I have a two-part. First bigger picture, Joe, where is store brand market share today broadly speaking in your OTC categories and as you kind of look at the opportunity and talk with your major retail customers, where do you think that can go or retailers think or wanted can go over the next few years. And then secondly, I know it's not until fiscal ‘14, but I was wondering if you could talk a little bit about the Temodar opportunity in the U.S. and perhaps help quantify that opportunity?

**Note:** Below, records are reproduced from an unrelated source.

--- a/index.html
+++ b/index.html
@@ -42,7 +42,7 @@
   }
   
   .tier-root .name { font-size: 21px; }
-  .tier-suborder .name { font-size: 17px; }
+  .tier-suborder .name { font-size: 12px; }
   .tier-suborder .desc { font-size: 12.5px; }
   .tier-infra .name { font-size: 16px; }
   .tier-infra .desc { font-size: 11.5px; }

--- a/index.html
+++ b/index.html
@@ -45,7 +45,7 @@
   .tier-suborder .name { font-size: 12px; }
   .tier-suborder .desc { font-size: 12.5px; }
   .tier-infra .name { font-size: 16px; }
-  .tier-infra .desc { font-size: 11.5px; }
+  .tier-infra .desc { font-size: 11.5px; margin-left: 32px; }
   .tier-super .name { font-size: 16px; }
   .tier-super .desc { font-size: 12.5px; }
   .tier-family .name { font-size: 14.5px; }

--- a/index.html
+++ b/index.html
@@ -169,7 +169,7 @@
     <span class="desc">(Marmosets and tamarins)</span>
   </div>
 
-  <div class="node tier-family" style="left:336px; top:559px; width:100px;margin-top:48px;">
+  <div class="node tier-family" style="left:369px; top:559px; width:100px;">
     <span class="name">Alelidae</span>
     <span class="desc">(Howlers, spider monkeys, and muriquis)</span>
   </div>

So, the first part of the question where store brand today, it's in that range of 33% share of the market. Where do I think it's going to go? Candidly, I think it's going to go certainly into the mid-40s, potentially 50%. Why do I say that? Every new product that we launch today, our store brand share usually within the first 12 months gets into that range of 45 to 50%. As I look out over the next several next years, those new products we launched today will become the old products three, four, five years from now as those old products get to somewhere like 45 to 50% share, it's going to be very natural that the total market is going to get something very similar to that. So, we think there is a significant upward trended trajectory towards store brand. Obviously, you see in the data. We were a little conservative in our guidance this year of only showing 100 basis point movement from national brand to store brand, but we do think the opportunity will continue to grow and potentially there is some upside in that beyond the 100 basis point a year movement from the national brand to store brand even this year. Relative to second opportunity, we have more to say about Temodar, next year, of course, this is an August 2013 opportunity, at this time though ourselves and our partner will have at least 180 day exclusivity for this product. I don't remember the exact U.S. numbers it's somewhere in the $375 million range for U.S. sales opportunity. So, we do think that it will be a very significant 180 day opportunity, potentially longer depending on what happens in the competitive landscape. I will say though just on this question right now to-date we are in very good shape with Temodar in Europe. We have that product in the marketplace and we have the majority share of the Temodar in generic in Europe and we are very excited about that continuing for us. So, it's a good opportunity in this year for European opportunity but certainly next year for what we are expecting in the U.S. Thank you, everyone for your questions today. I’m very delighted with your interest in Perrigo and we look forward to having further conversation at upcoming conferences to talk about the opportunities we see in terms of growth for store brand and then certainly the new product opportunities we have during the year. Thank you very much for your interest today. Have a great day.
Thank you. This concludes the conference. You may now disconnect.